╔══

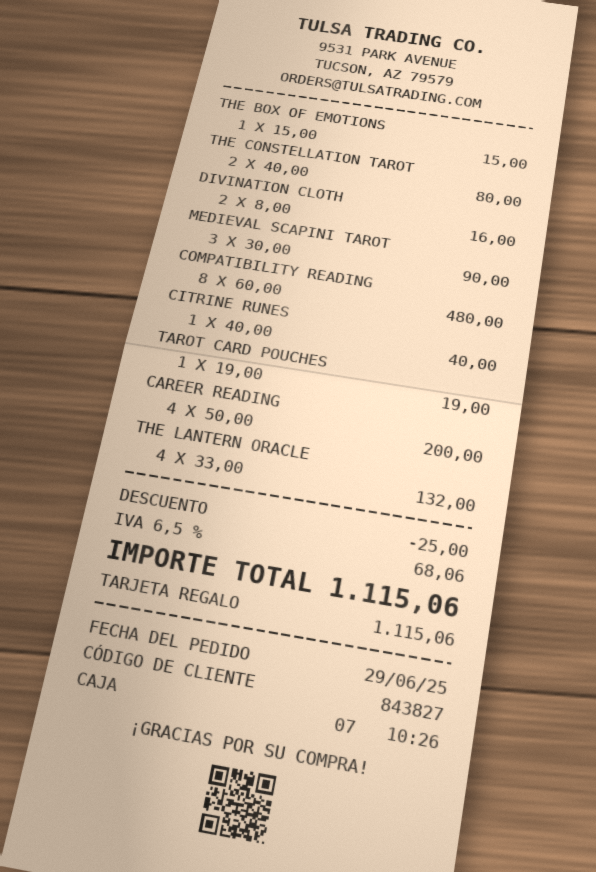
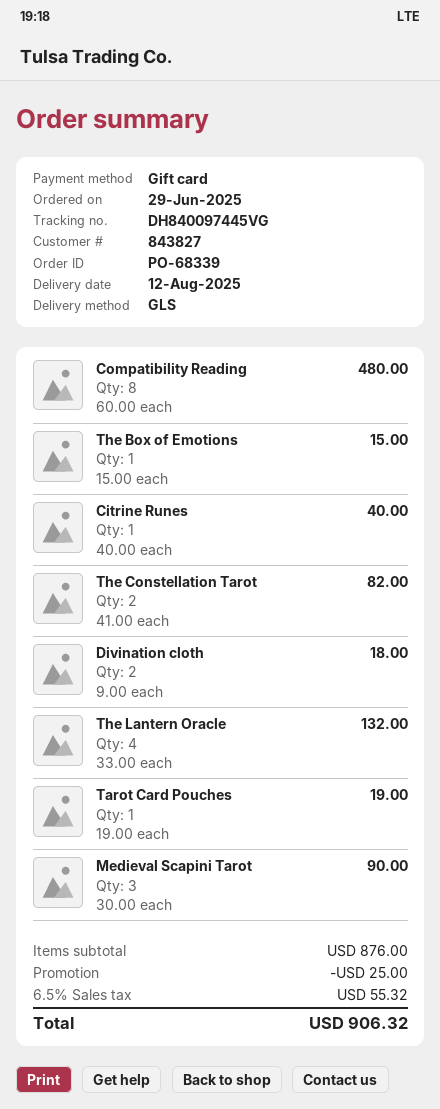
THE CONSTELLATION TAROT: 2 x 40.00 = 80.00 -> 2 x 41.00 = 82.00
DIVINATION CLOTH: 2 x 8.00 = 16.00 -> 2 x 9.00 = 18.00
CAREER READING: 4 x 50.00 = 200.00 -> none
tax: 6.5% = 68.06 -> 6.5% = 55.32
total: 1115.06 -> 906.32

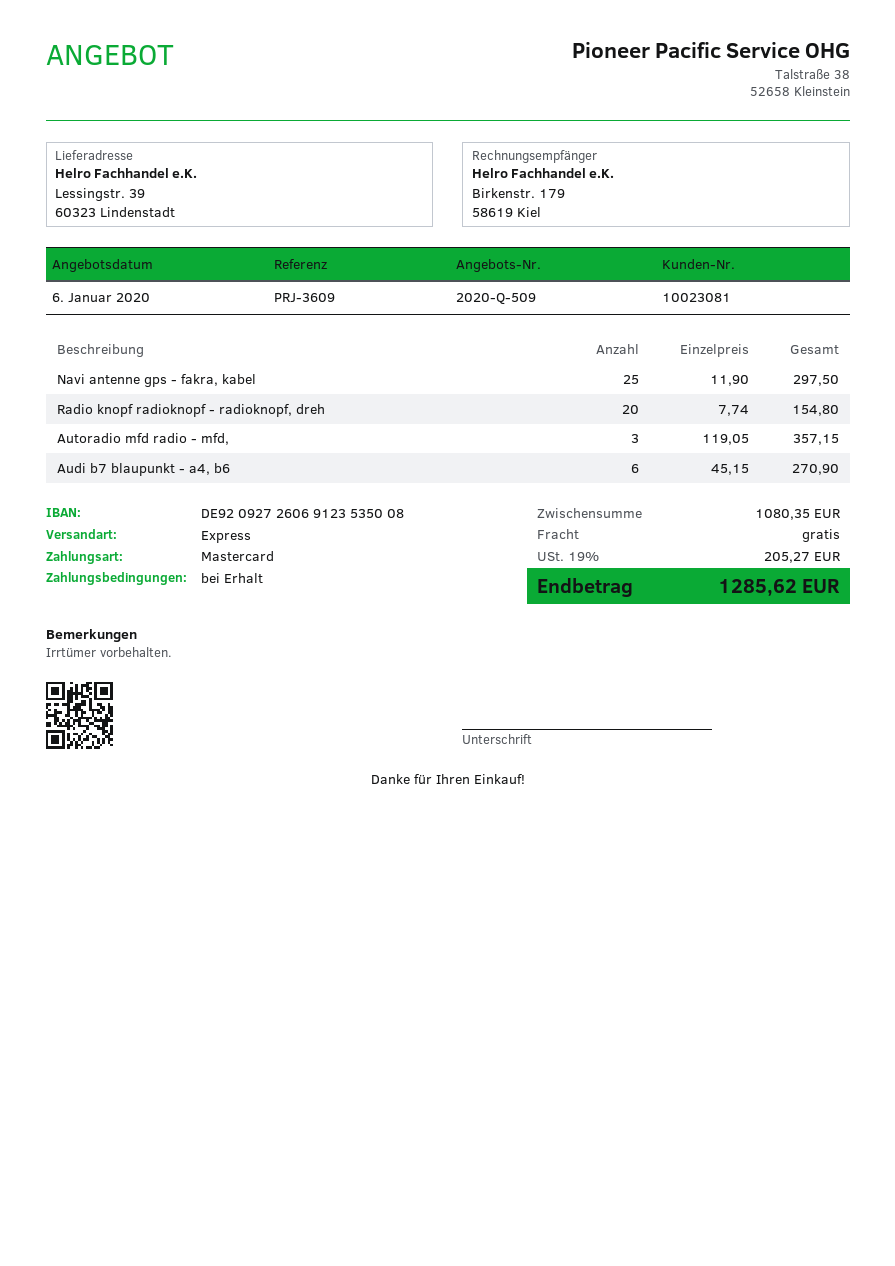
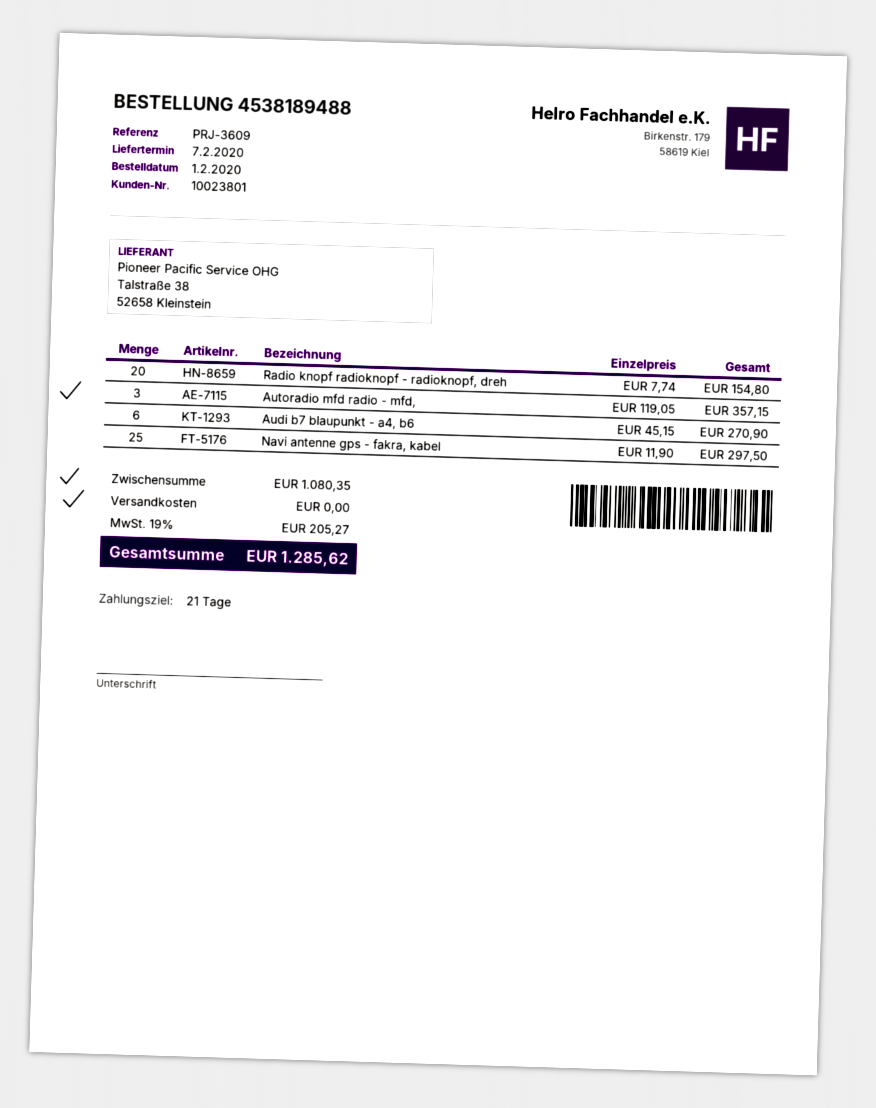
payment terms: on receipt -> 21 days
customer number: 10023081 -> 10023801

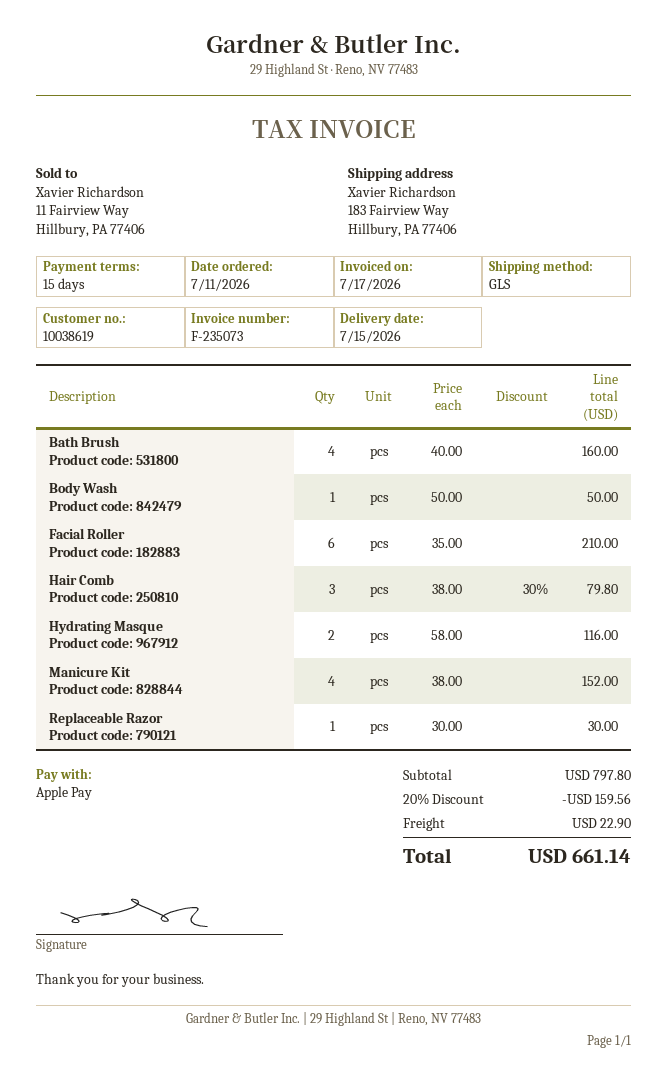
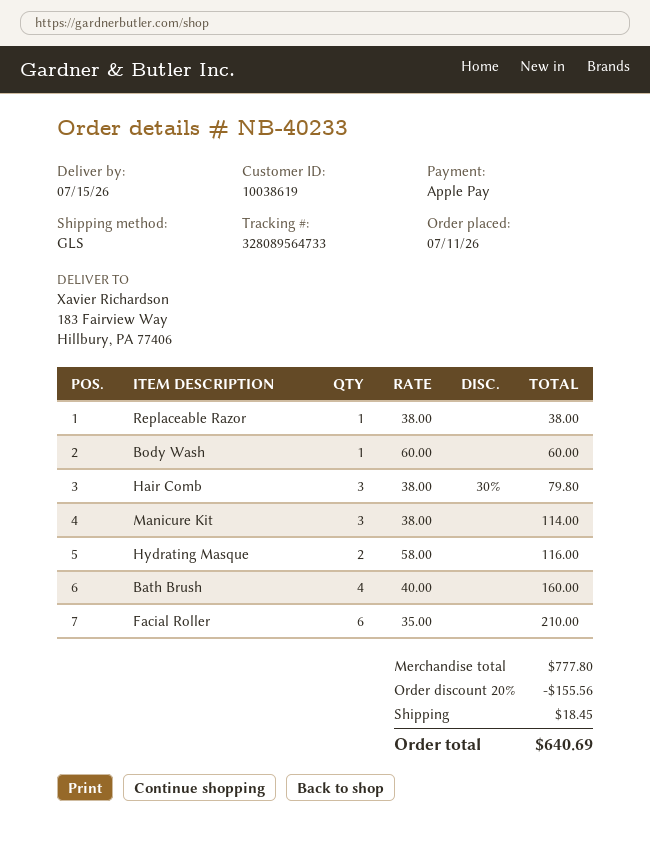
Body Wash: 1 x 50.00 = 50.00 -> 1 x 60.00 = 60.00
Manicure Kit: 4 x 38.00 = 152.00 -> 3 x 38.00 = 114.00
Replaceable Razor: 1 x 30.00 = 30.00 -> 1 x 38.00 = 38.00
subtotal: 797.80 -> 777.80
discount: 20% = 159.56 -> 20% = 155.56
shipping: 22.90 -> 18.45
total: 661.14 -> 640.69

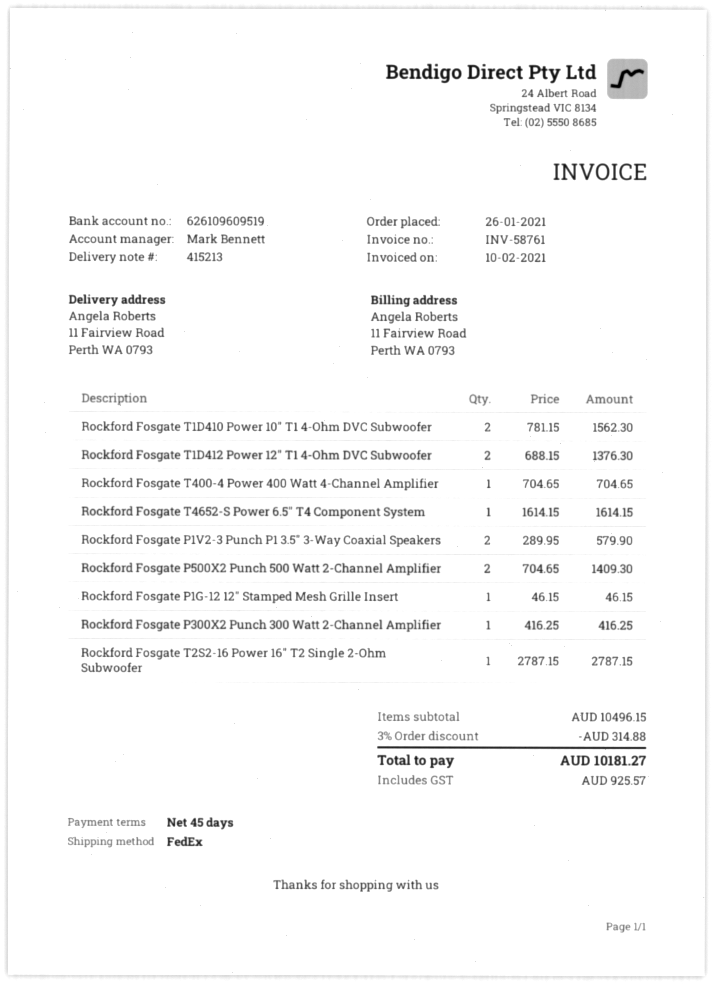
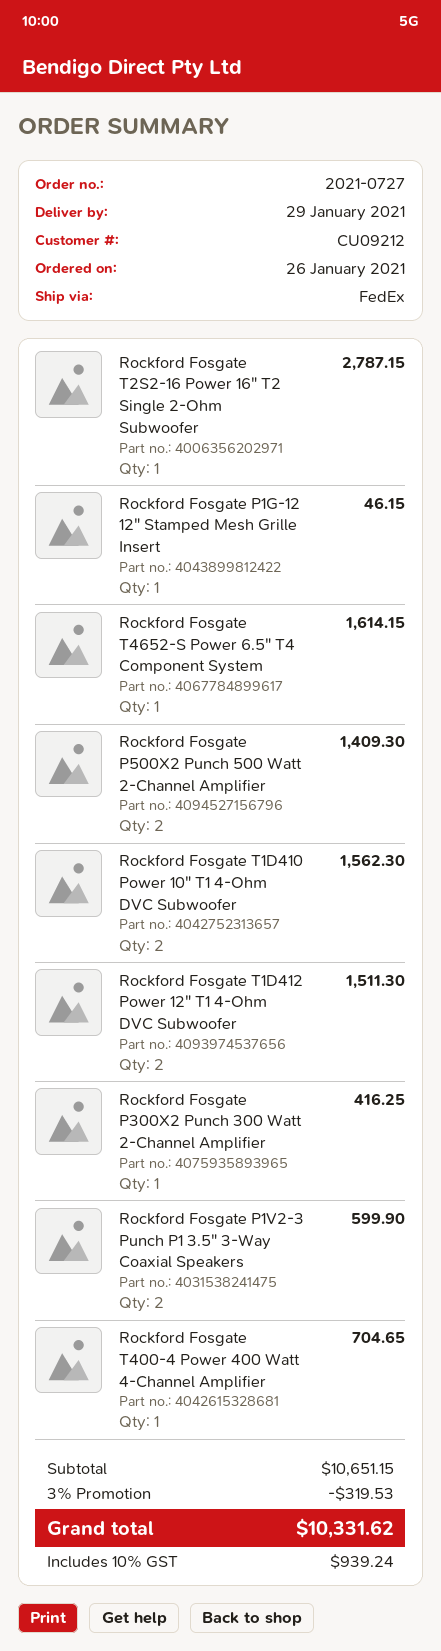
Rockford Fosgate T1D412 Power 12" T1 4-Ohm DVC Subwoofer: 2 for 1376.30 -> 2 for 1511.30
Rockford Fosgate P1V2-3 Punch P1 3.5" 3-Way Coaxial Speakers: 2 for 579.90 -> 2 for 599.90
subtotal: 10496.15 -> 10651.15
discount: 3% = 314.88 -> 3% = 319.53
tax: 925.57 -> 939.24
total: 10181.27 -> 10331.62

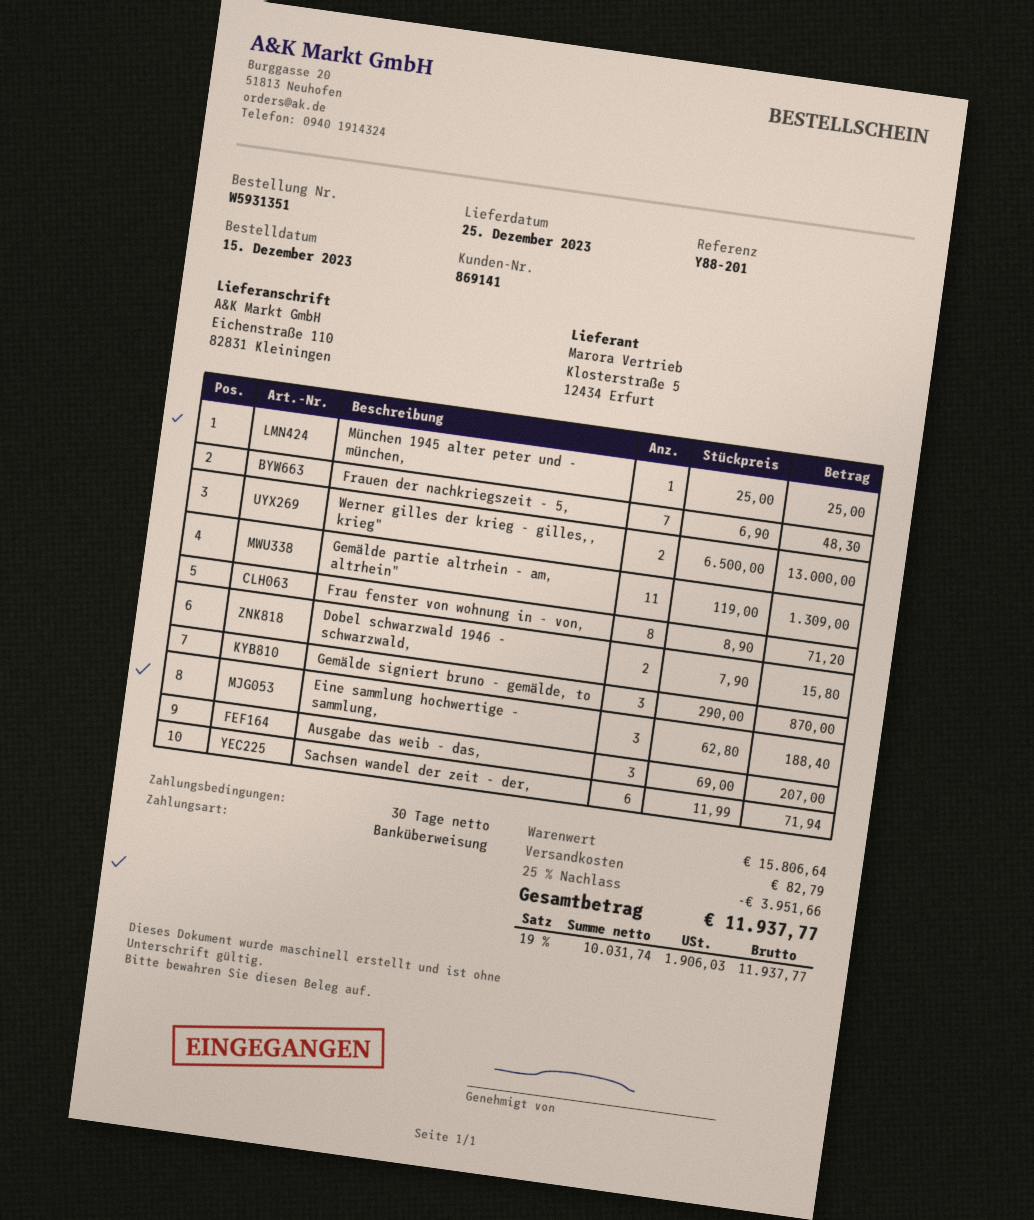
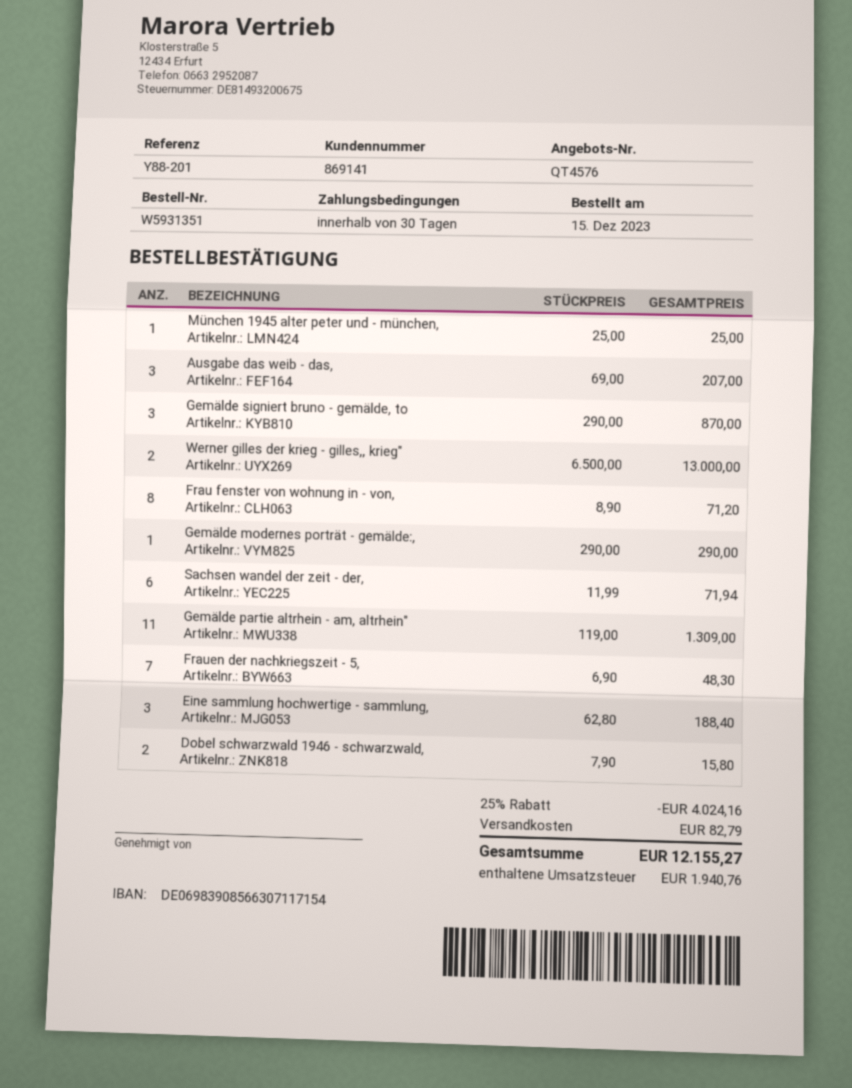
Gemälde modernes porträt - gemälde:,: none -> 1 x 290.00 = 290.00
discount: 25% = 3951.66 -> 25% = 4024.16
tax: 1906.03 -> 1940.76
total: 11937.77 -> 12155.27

╚══

What this task involves | Please print each entry exactly as given and keep pictures out of it.

Answer to this problem |
THE CONSTELLATION TAROT: 2 x 40.00 = 80.00 -> 2 x 41.00 = 82.00
DIVINATION CLOTH: 2 x 8.00 = 16.00 -> 2 x 9.00 = 18.00
CAREER READING: 4 x 50.00 = 200.00 -> none
tax: 6.5% = 68.06 -> 6.5% = 55.32
total: 1115.06 -> 906.32

payment terms: on receipt -> 21 days
customer number: 10023081 -> 10023801

Body Wash: 1 x 50.00 = 50.00 -> 1 x 60.00 = 60.00
Manicure Kit: 4 x 38.00 = 152.00 -> 3 x 38.00 = 114.00
Replaceable Razor: 1 x 30.00 = 30.00 -> 1 x 38.00 = 38.00
subtotal: 797.80 -> 777.80
discount: 20% = 159.56 -> 20% = 155.56
shipping: 22.90 -> 18.45
total: 661.14 -> 640.69

Rockford Fosgate T1D412 Power 12" T1 4-Ohm DVC Subwoofer: 2 for 1376.30 -> 2 for 1511.30
Rockford Fosgate P1V2-3 Punch P1 3.5" 3-Way Coaxial Speakers: 2 for 579.90 -> 2 for 599.90
subtotal: 10496.15 -> 10651.15
discount: 3% = 314.88 -> 3% = 319.53
tax: 925.57 -> 939.24
total: 10181.27 -> 10331.62

Gemälde modernes porträt - gemälde:,: none -> 1 x 290.00 = 290.00
discount: 25% = 3951.66 -> 25% = 4024.16
tax: 1906.03 -> 1940.76
total: 11937.77 -> 12155.27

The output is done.